I didn’t think I could do it: I didn’t think I could change the date. I didn’t think I could honor that glib “I’ll do it ” reply to my coach. But then a funny thing happened on the way to the breakfast table. I made the coffee, unloaded the dishwasher, ignored the Crossword puzzle in favor of journaling, removed all visual stimuli – ashtrays, lighter, cigarettes, and just kept moving. Eventually I wrote that I would retrieve the pack from the freezer and dispose of them by crushing them up, lest I attempt a pathetic search through the trash bag in the throes of a nic fit later this evening.
I even did THAT.
Oh, how it PAINED me to slide fifteen long slender sticks out of the box and just – annihilate them. But then I thought “better you than me.” Continuing to smoke – even for only two more days – is more an adolescent rebellion than a statement of individuality. And, as the smoking research counselor once said to me “Adolescence is so overrated, isn’t it?”

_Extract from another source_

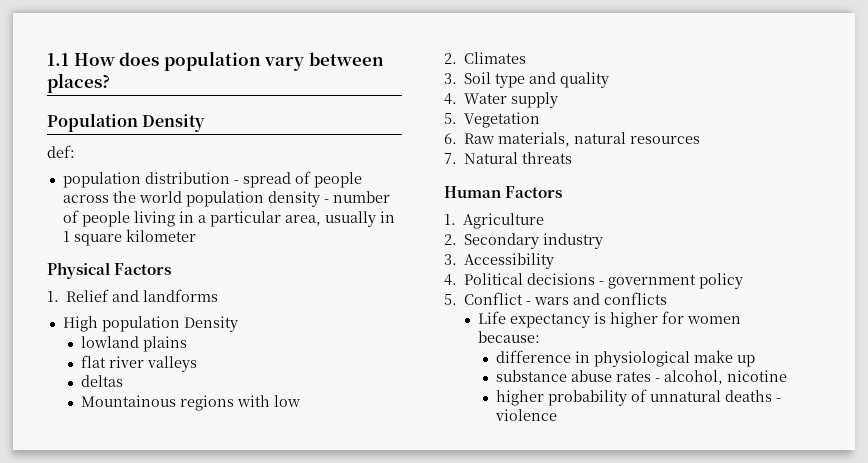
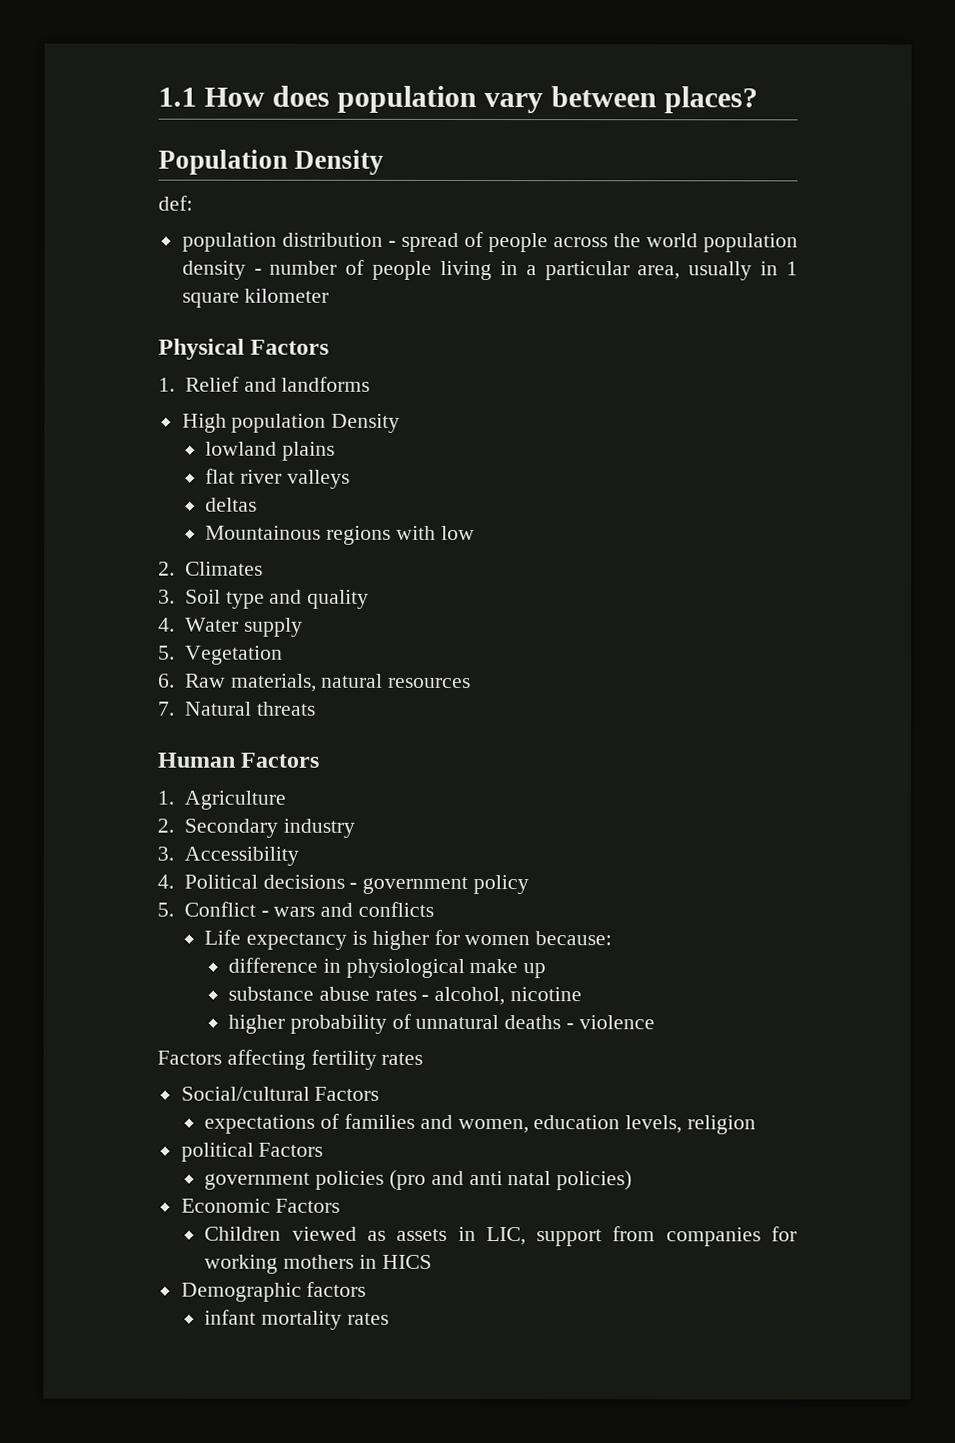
(557, 415) none -> [157,1049,424,1070] [180,1086,380,1101] [204,1113,756,1135] [180,1142,324,1162] [204,1169,633,1191] [180,1198,341,1213] [204,1226,797,1247] [204,1254,432,1274] [180,1281,367,1302] [204,1309,389,1330] // Factors affecting fertility rates // Social/cultural Factors // expectations of families and women, education levels, religion // political Factors // government policies (pro and anti natal policies) // Economic Factors // Children viewed as assets in LIC, support from companies for working mothers in HICS // Demographic factors // infant mortality rates

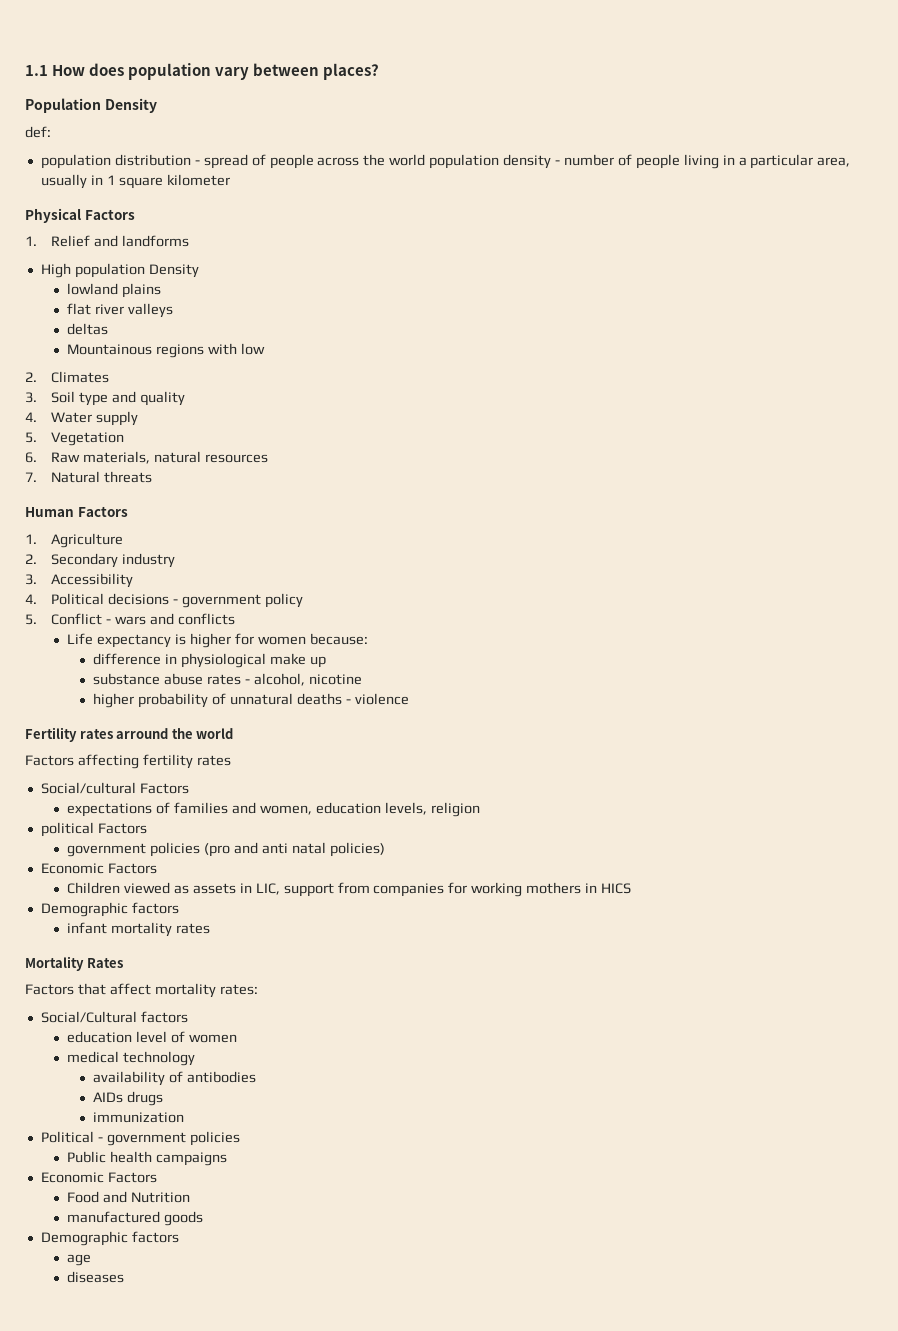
(655, 1022) none -> [25,727,234,742] // Fertility rates arround the world
(389, 1318) none -> [25,956,123,971] [25,983,258,998] [40,1011,188,1023] [67,1031,237,1043] [67,1051,196,1066] [93,1071,257,1086] [93,1091,164,1106] [93,1112,185,1123] [40,1131,240,1146] [67,1151,227,1166] [40,1172,157,1183] [67,1191,190,1203] [67,1211,204,1226] [40,1231,179,1246] [67,1254,92,1266] [67,1271,125,1283] // Mortality Rates // Factors that affect mortality rates: // Social/Cultural factors // education level of women // medical technology // availability of antibodies // AIDs drugs // immunization // Political - government policies // Public health campaigns // Economic Factors // Food and Nutrition // manufactured goods // Demographic factors // age // diseases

So, I quit. Today, I quit. Not tomorrow or the next day. Tonight, I will pray, or watch a movie, or go to bed earlier. Change the environment. Do something fun! Anything but indulge the Old Habit.
I invited Mara in for tea: turns out, Mara wasn’t thirsty, and left the building. And, I didn’t light up. Now I have a new reminder that I will post on my refrigerator (where once I chilled those tempting tubettes of tar):
Old Smokers Never Die: they just do a long, slow burn. What a drag.